Async blob service. The following code can be used to reproduce the issue
import asyncio
from contextlib import AsyncExitStack
import os
import time
from azure.storage.blob.aio import BlobServiceClient
from dotenv import load_dotenv
load_dotenv()
async def check_if_blob_exists(container_client, blob):
# We sleep for a while to slow things down a give us an opportunity
# to monitor file descriptor use
time.sleep(0.01)
blob_client = container_client.get_blob_client(blob=blob)
if await blob_client.exists():
return True
else:
return False
async def gather_with_concurrency(n, *tasks):
"""A gather function that limits the concurrency to avoid overloading the backend.
Params
------
n: int
The max number of concurrent coroutines that can be run
tasks:
The futures we want to execute
"""
semaphore = asyncio.Semaphore(n)
async def sem_task(task):
async with semaphore:
return await task
return await asyncio.gather(
*(sem_task(task) for task in tasks), return_exceptions=True
)
async def eat_file_descriptor(container_client):
blob_name = "some_blob_name"
_ = await check_if_blob_exists(
container_client,
blob=blob_name,
)
async def main():
async with AsyncExitStack() as stack:
blob_service_client = await stack.enter_async_context(
BlobServiceClient.from_connection_string(
os.environ["BLOB_STORAGE_CONN_STR"]
)
)
container_client = blob_service_client.get_container_client(
os.environ["CONTAINER"]
)
# Create the futures and gather them
results = await gather_with_concurrency(
int(os.environ["MAX_CONCURRENCY_CONSOLIDATE"]),
*[eat_file_descriptor(container_client) for _ in range(40000)],
)
return results
if __name__ == "__main__":
res = asyncio.run(main())
Which version of the SDK was used? Please provide the output of pip freeze
.
Running Python 3.8.6 under WSL2. My per process limit on file descriptors is 1024
aiohttp==3.4.4
appdirs==1.4.4
asgiref==3.2.10
async-timeout==3.0.1
attrs==21.2.0
azure-core==1.16.0
azure-identity==1.5.0
azure-kusto-data==2.3.0
azure-storage-blob==12.8.1
black==21.7b0
certifi==2021.5.30
cffi==1.14.6
chardet==3.0.4
charset-normalizer==2.0.3
click==8.0.1
cryptography==3.4.7
idna==3.2
isodate==0.6.0
msal==1.9.0
msal-extensions==0.3.0
msrest==0.6.21
multidict==4.7.6
mypy-extensions==0.4.3
numpy==1.21.1
oauthlib==3.1.1
pandas==1.2.5
pathspec==0.9.0
portalocker==1.7.1
pyarrow==4.0.1
pycparser==2.20
PyJWT==2.1.0
python-dateutil==2.8.2
python-dotenv==0.19.0
pytz==2021.1
regex==2021.7.6
requests==2.26.0
requests-oauthlib==1.3.0
river==0.7.1
scipy==1.7.0
six==1.16.0
structlog==21.1.0
tenacity==8.0.1
tomli==1.1.0
urllib3==1.26.6
yarl==1.6.3
What problem was encountered?
The exists
method for azure.storage.blob.aio._blob_client_async.BlobClient
leaks file descriptors. If a big number of futures that make use of the method are launched the per process limit for open files kicks in real quick. From that point on everything grinds to a halt and OS too many open file errors start popping up all over the place.

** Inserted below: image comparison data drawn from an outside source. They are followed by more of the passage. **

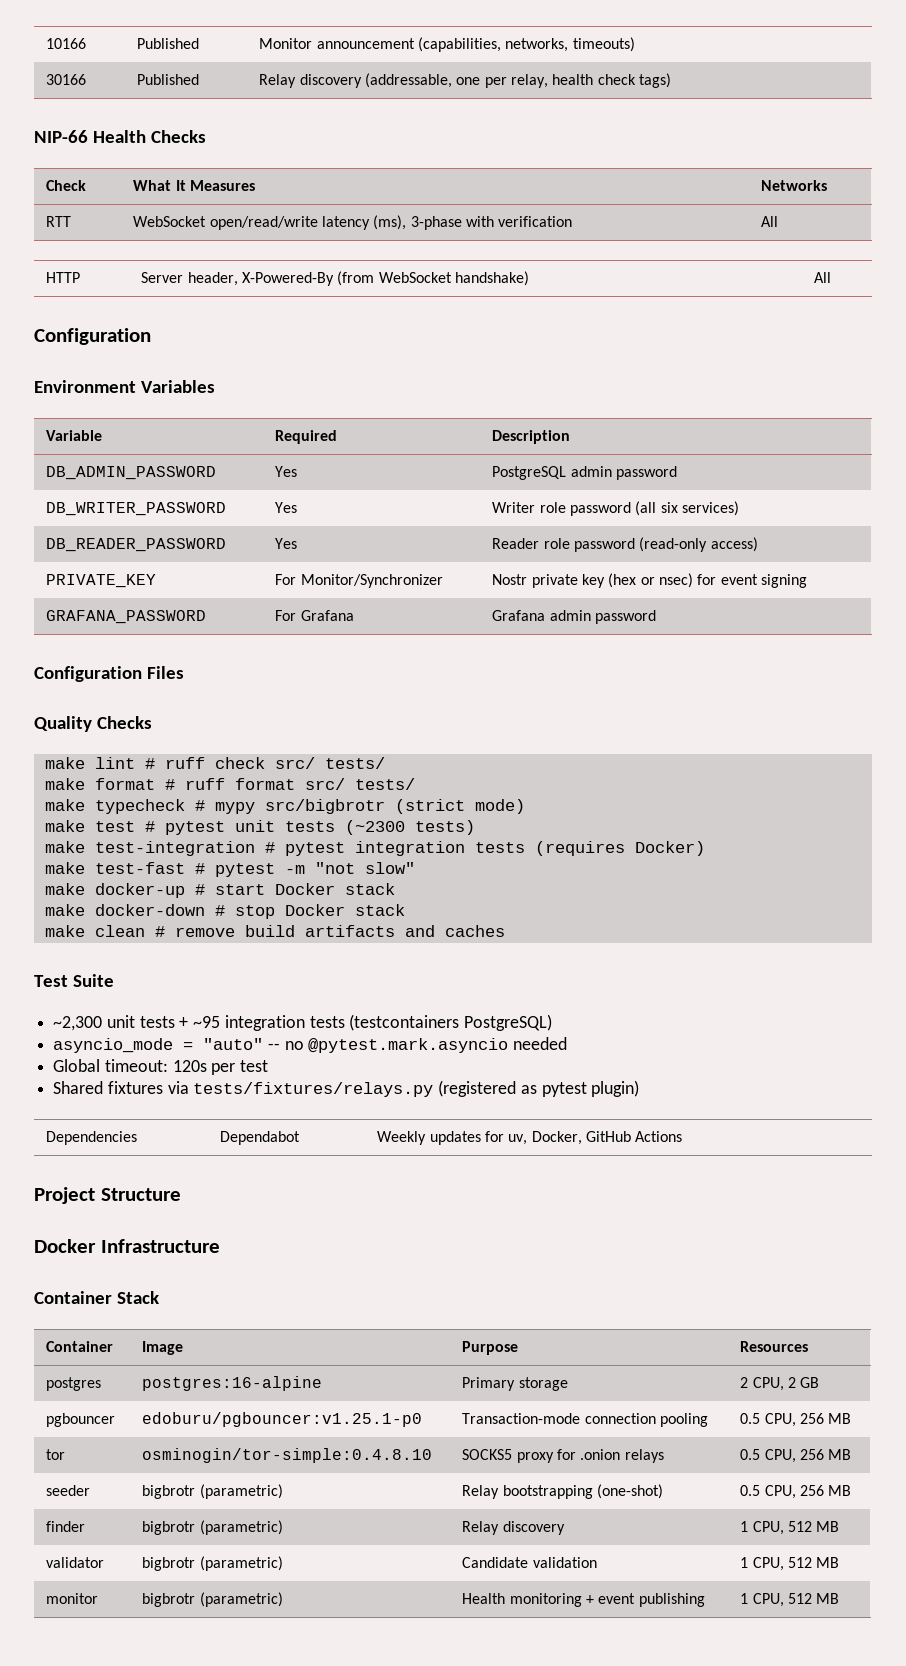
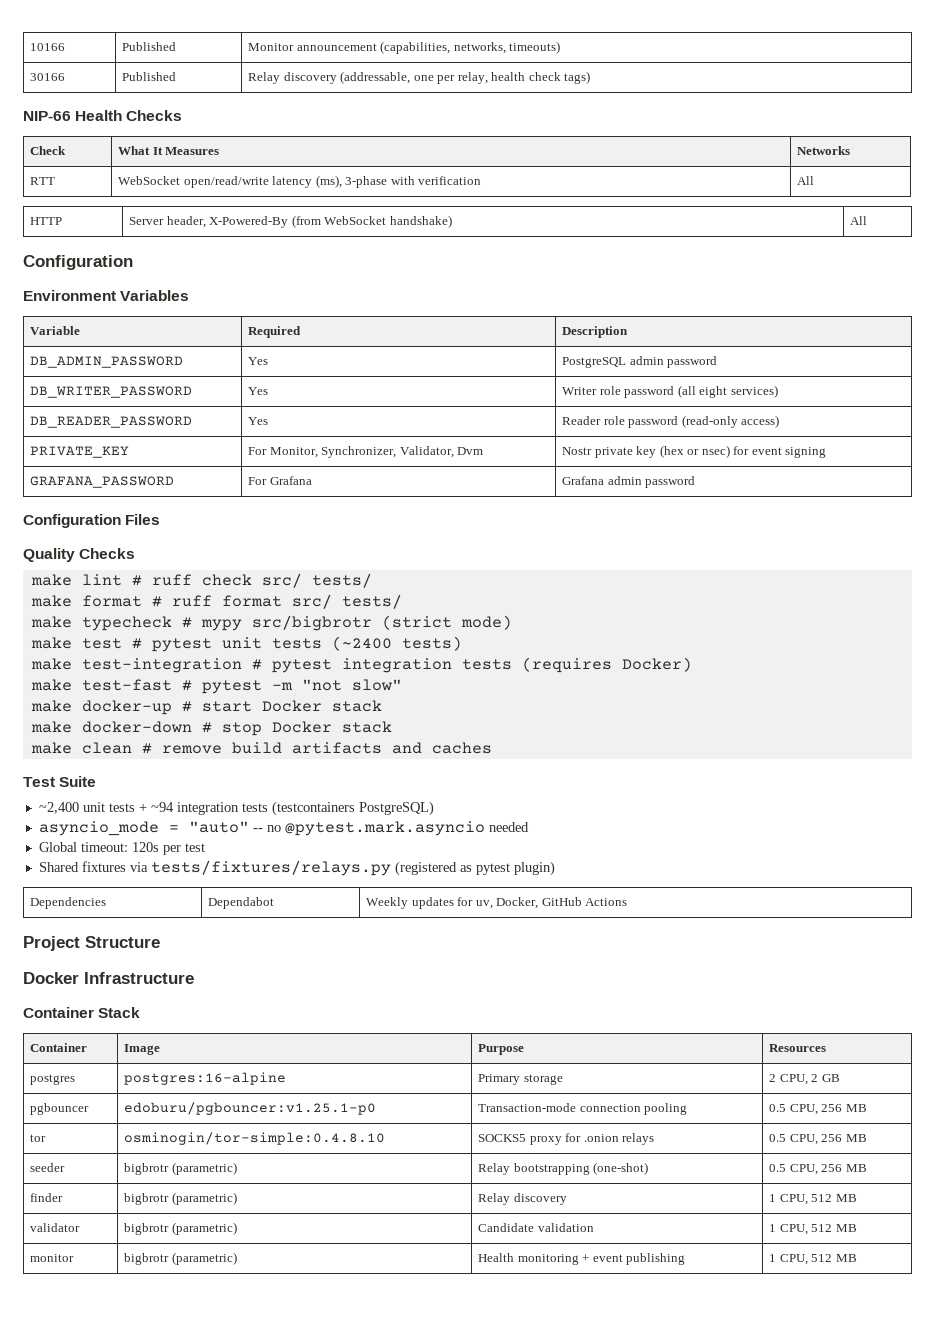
- DB_WRITER_PASSWORD | Yes | Writer role password (all six services)
+ DB_WRITER_PASSWORD | Yes | Writer role password (all eight services)
- PRIVATE_KEY | For Monitor/Synchronizer | Nostr private key (hex or nsec) for event signing
+ PRIVATE_KEY | For Monitor, Synchronizer, Validator, Dvm | Nostr private key (hex or nsec) for event signing
- make test # pytest unit tests (~2300 tests)
+ make test # pytest unit tests (~2400 tests)
- ~2,300 unit tests + ~95 integration tests (testcontainers PostgreSQL)
+ ~2,400 unit tests + ~94 integration tests (testcontainers PostgreSQL)

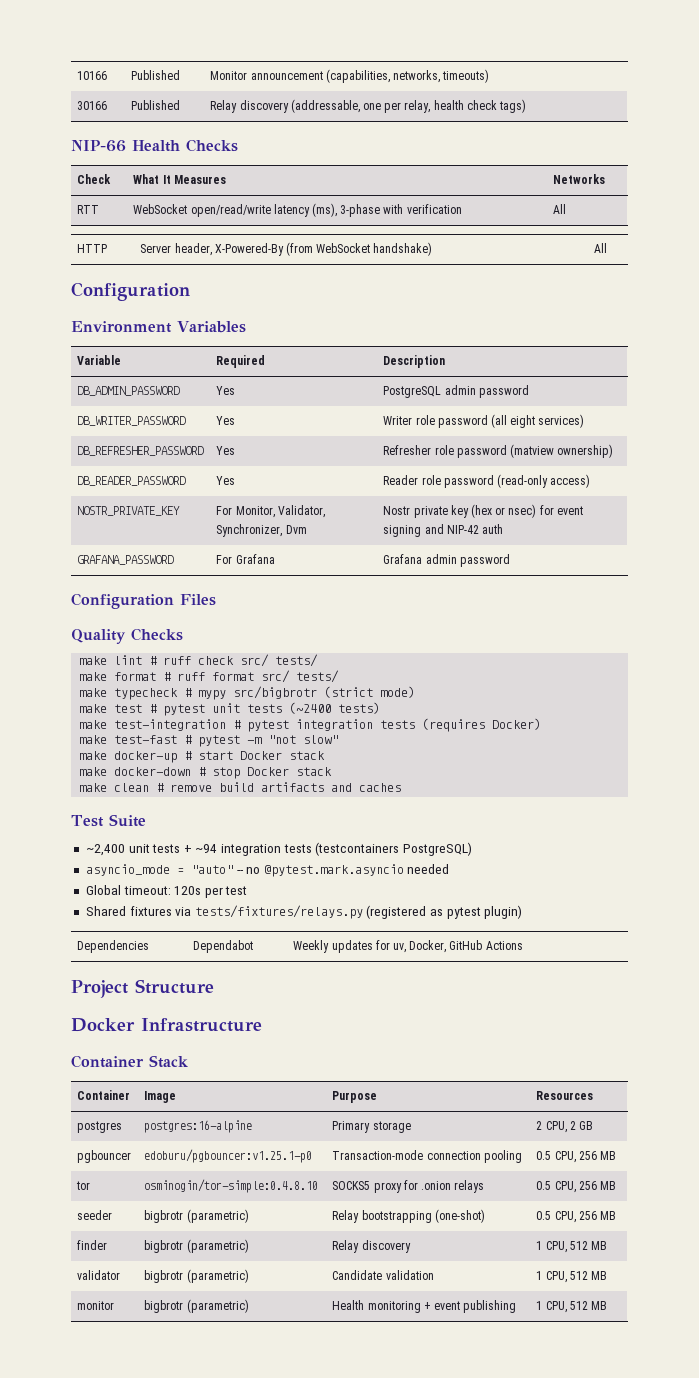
+ DB_REFRESHER_PASSWORD | Yes | Refresher role password (matview ownership)
- PRIVATE_KEY | For Monitor, Synchronizer, Validator, Dvm | Nostr private key (hex or nsec) for event signing
+ NOSTR_PRIVATE_KEY | For Monitor, Validator, Synchronizer, Dvm | Nostr private key (hex or nsec) for event signing and NIP-42 auth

I monitor file descriptor use with the following command. It will print the processes with the highest file descriptor usage.
for pid in
ps -o pid -u some_user ; do echo "$(ls /proc/$pid/fd/ 2>/dev/null | wc -l ) for PID: $pid" ; done | sort -n | tail
Have you found a mitigation/solution?
Yes, not using the exists
method. I surround the SDK calls on a try/except block that raises when the blob is not there. Using exceptions control for flow control is not ideal but it saved the day here.